■ ABOUT THIS TASK: From the first line of the listing to the last, set down everything exactly, but skip the images.

■ EXERCISE MATERIAL:
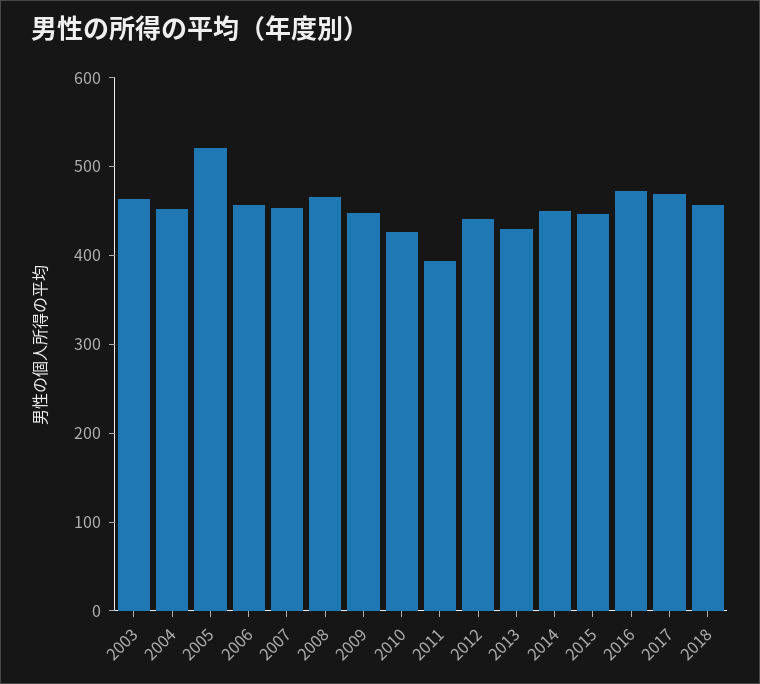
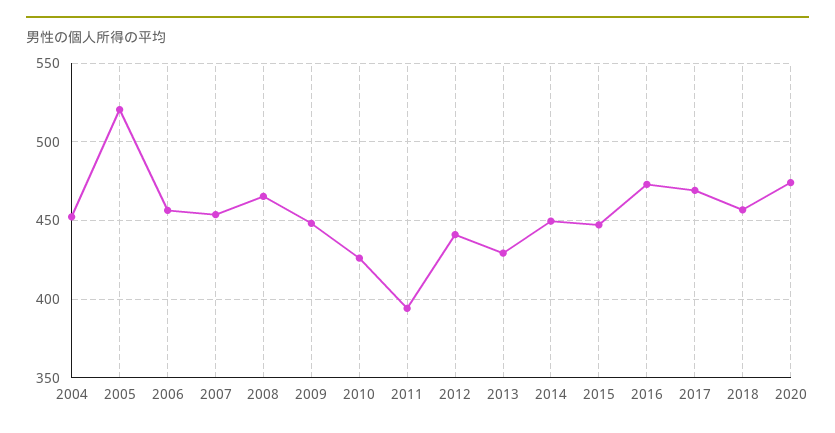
2003: 460 -> none
2020: none -> 475

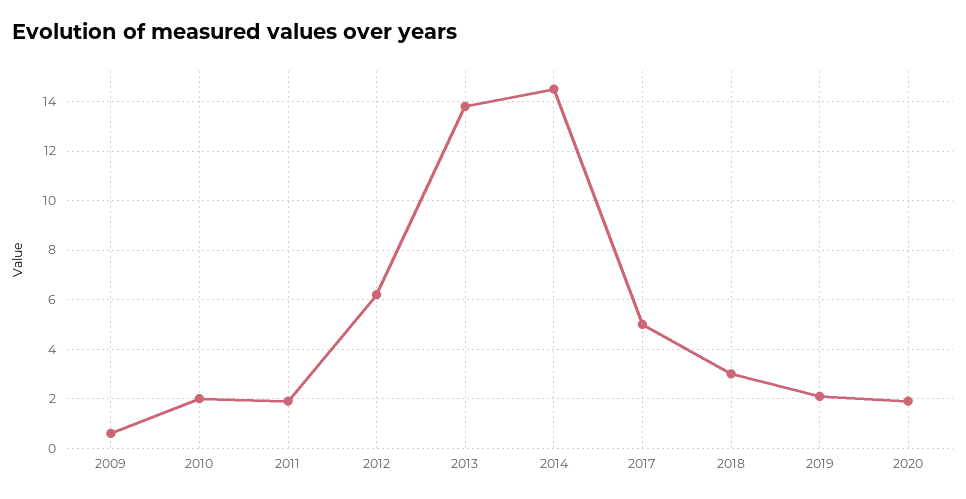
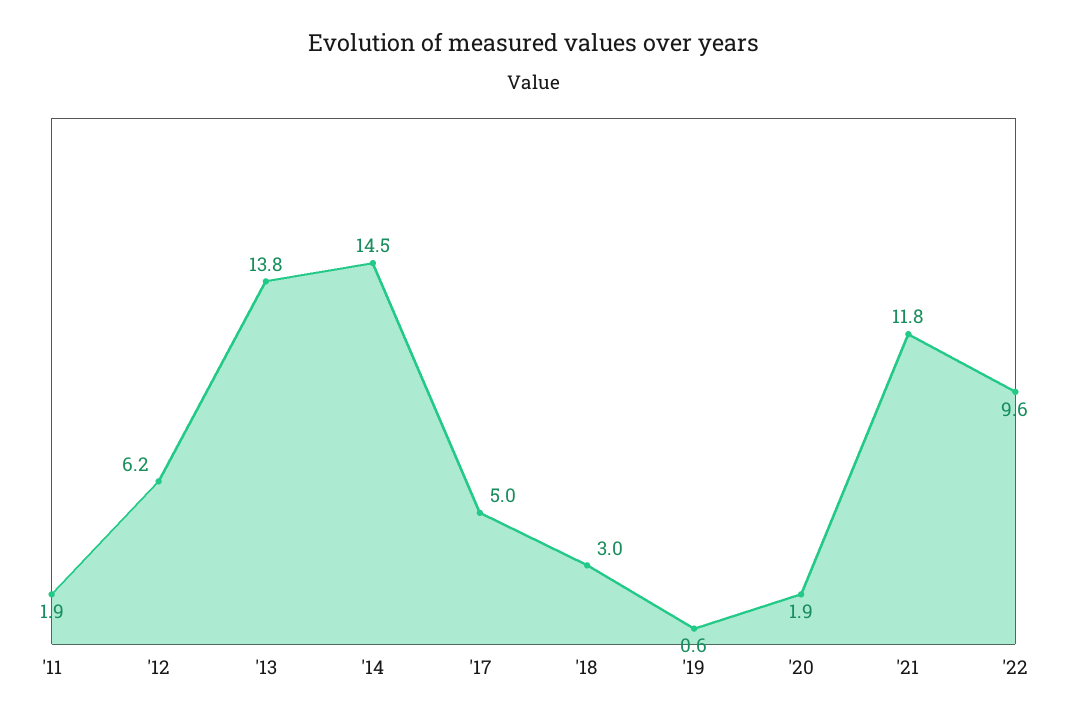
2009: 0.5 -> none
2010: 2 -> none
2019: 2 -> 0.6
'21: none -> 11.8
'22: none -> 9.6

■ TASK SOLUTION:
2003: 460 -> none
2020: none -> 475

2009: 0.5 -> none
2010: 2 -> none
2019: 2 -> 0.6
'21: none -> 11.8
'22: none -> 9.6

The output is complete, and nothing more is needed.